Arc Publications logo

50 years at the cutting edge of poetry publishing

“A meeting point for poets of all latitudes”
— VĂ­ctor Rodríguez Núñez

Review: Six Basque Poets, ed. Mari Jose Olaziregi

Ian Pople, P N Review 183, Sept-Oct 2008

Six Basque Poets is introduced with a short history of Basque literature and a short commentary on contemporary Basque literature. This is now enjoying a post-Franco freedom, with Basque one of the official languages of Spain, although one of these poets, Joseba Sarrionandia, is still in hiding, having escaped gaol in 1985. in this volume, the featured poets have around fifteen pages each, with a stringent introduction by the volume's editor. These are younger poets; the oldest started publishing in the 1970s, and the youngest in the 1990s.

It seems a pity, in this day and age, that there is only one female voice in this volume, Miren Agur Meabe. Her poems are imbued with a sense of difference, and their eroticised meditations on desire and the body offer a powerful lyricism. Meabe's poetry is vivid, particularised and, in these translations, rhythmic and driven: I scrape yellowy crusts of lichen, rain bequests, with my nail file. / I lie down and cover the marble letters with kisses (The Ant (II)).

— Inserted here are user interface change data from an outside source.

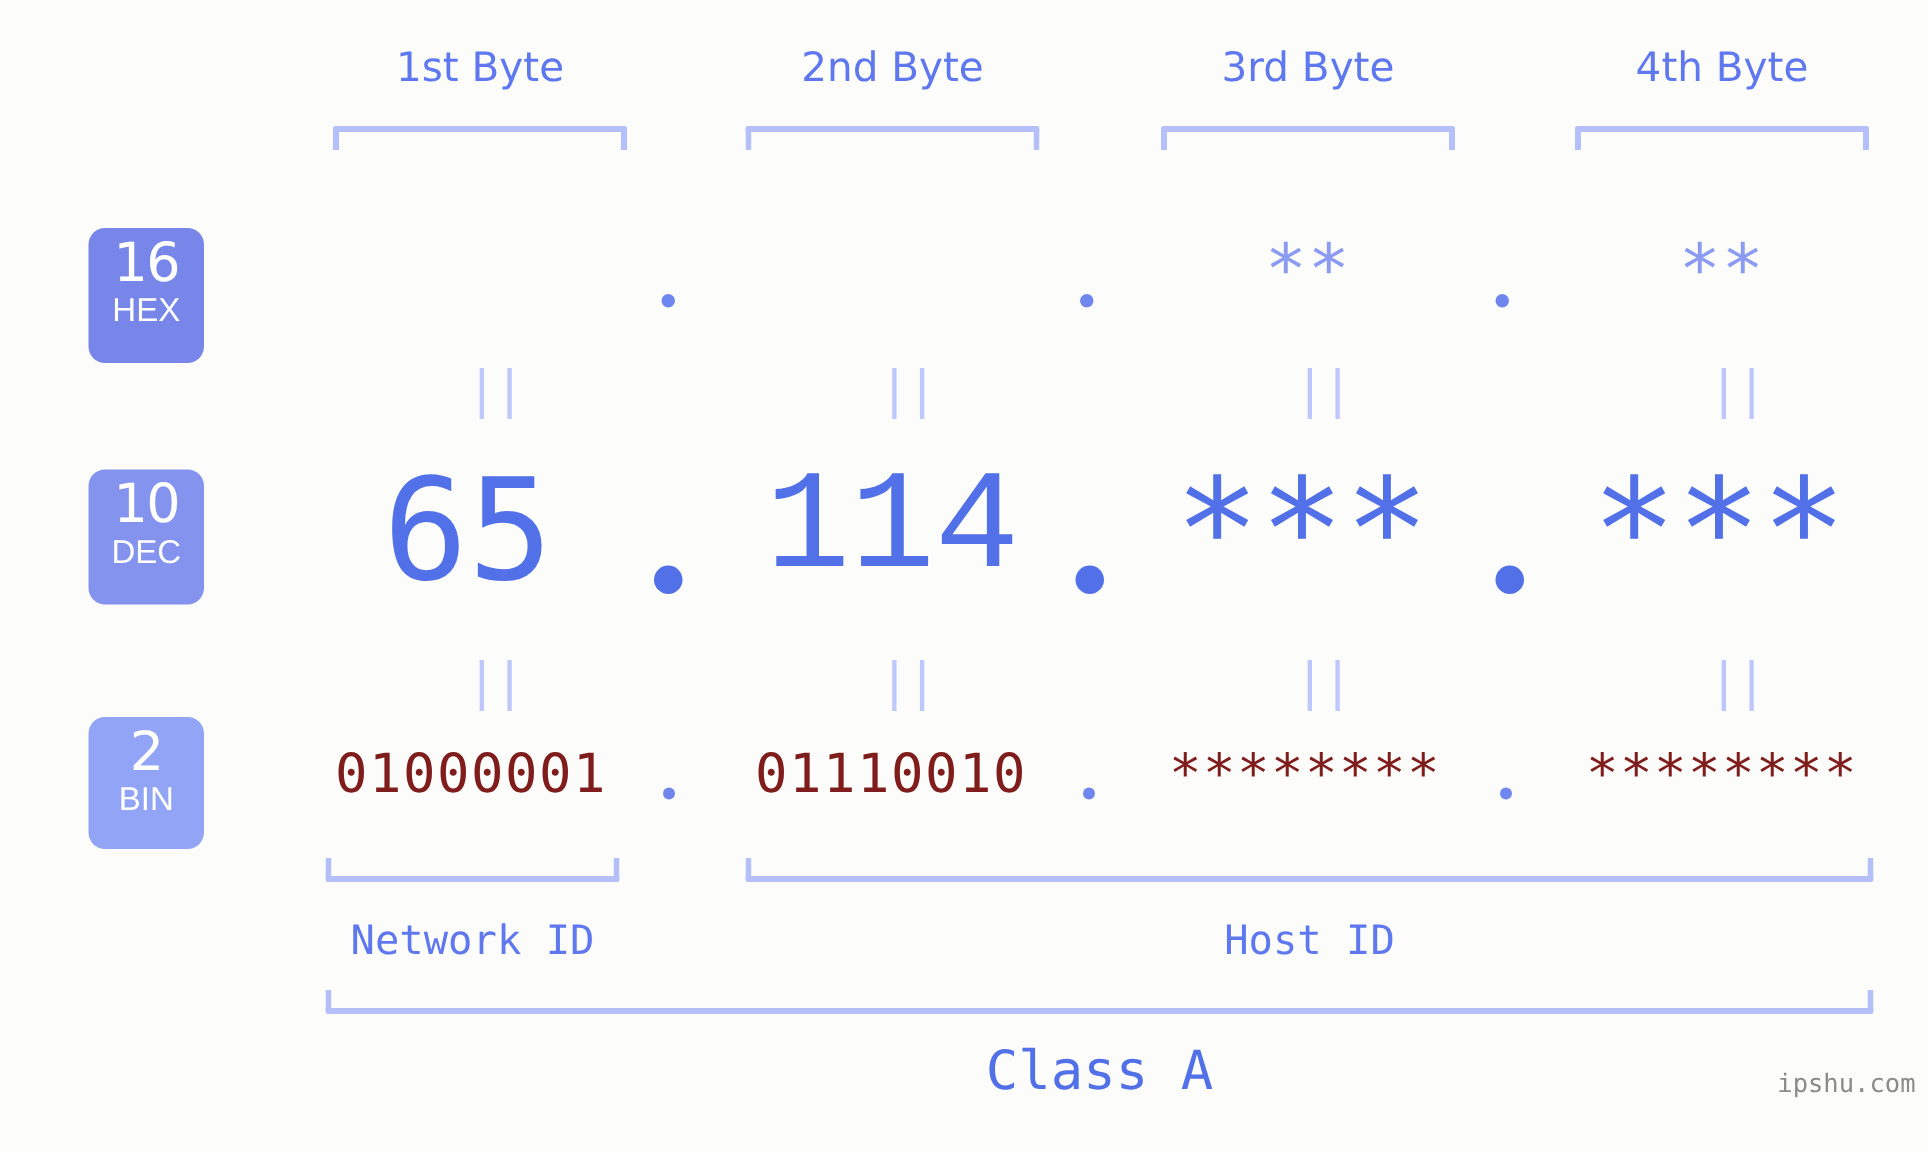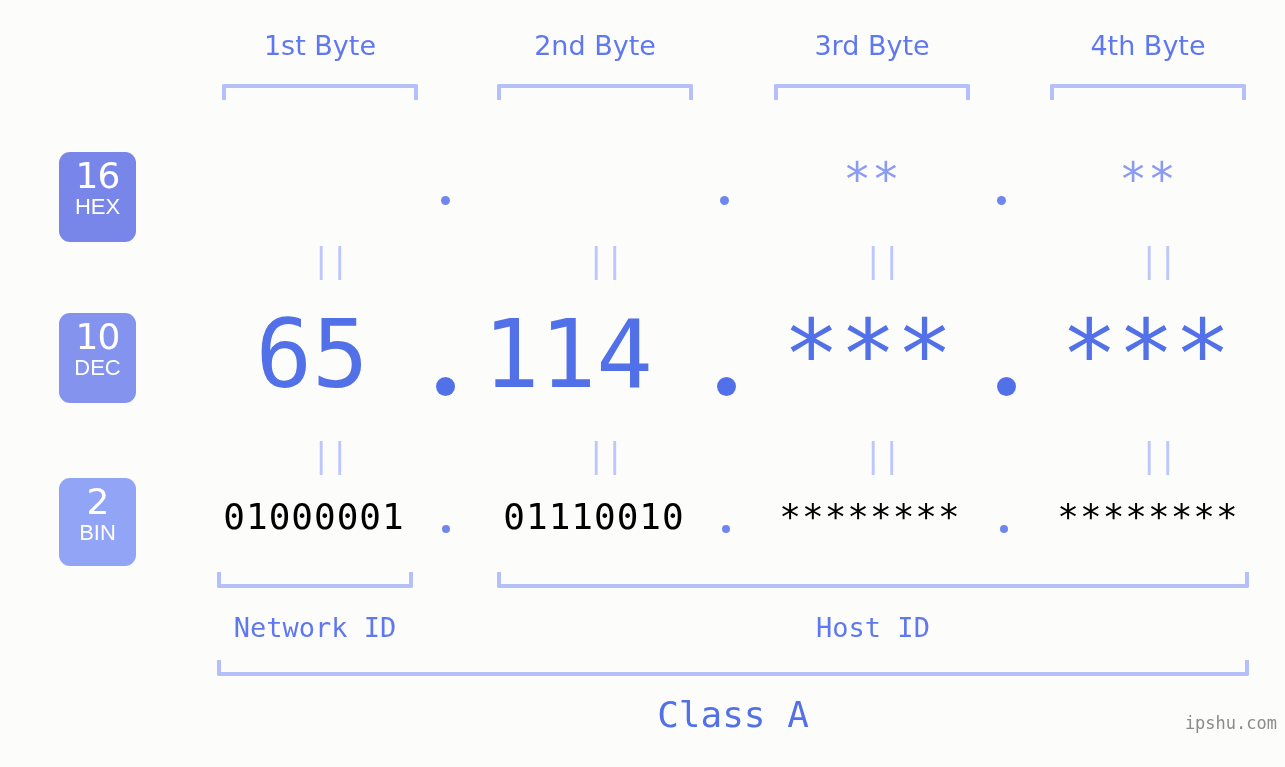--- a/index.html
+++ b/index.html
@@ -223,7 +223,7 @@
 
   <div class="row-cell dec-val" style="left:202px; width:196px;">65</div>
   <div class="dec-dot" style="left:424px;"></div>
-  <div class="row-cell dec-val" style="left:458px; width:196px;">114</div>
+  <div class="row-cell dec-val" style="left:485px; width:196px;font-family:Liberation Mono, monospace;">114</div>
   <div class="dec-dot" style="left:705px;"></div>
   <div class="row-cell dec-val" style="left:758px; width:196px;">***</div>
   <div class="dec-dot" style="left:985px;"></div>

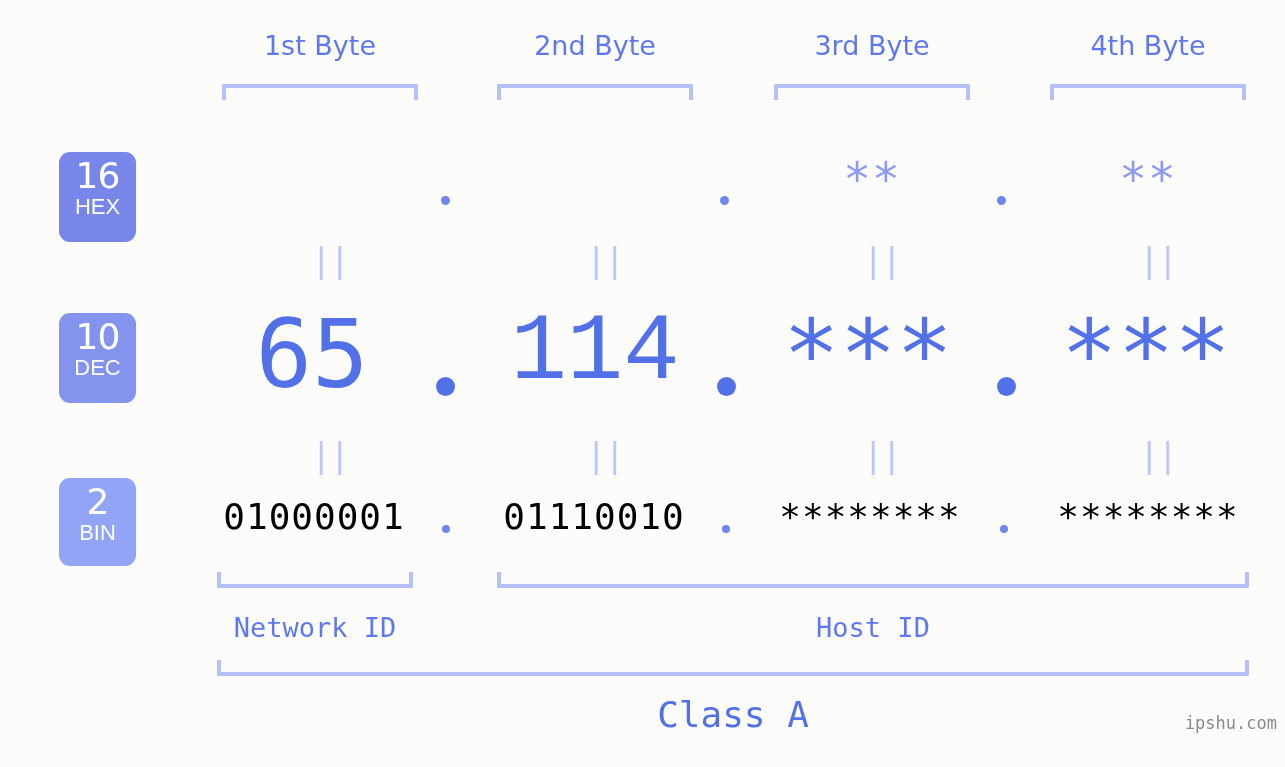--- a/index.html
+++ b/index.html
@@ -125,7 +125,7 @@
   
   .bin-val {
     font-size: 36px;
-    color: #000000;
+    color: #7f1d1d;
     top: 496px;
     letter-spacing: 1px;
   }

The poems of Rikardo Arregi also offer a powerfully realised imagism, which is often used to meditate on and identify with the literature and peoples of other cultures, in one case Russia, in another, Sarajevo. These meditations, in turn, reflect upon the ways in which Basque literature reaches out beyond its past suppressions. Bernardo Atxaga ses a jovial surrealism to discuss both life and death; his Death and the Zebras begins,

We were 157 zebras
galloping across the parched plain,
and ahead of me were 12, 13
and 14, and behind me
43 and 44

This volume brings a wide variety of contemporary Basque voices to British notice for the first time.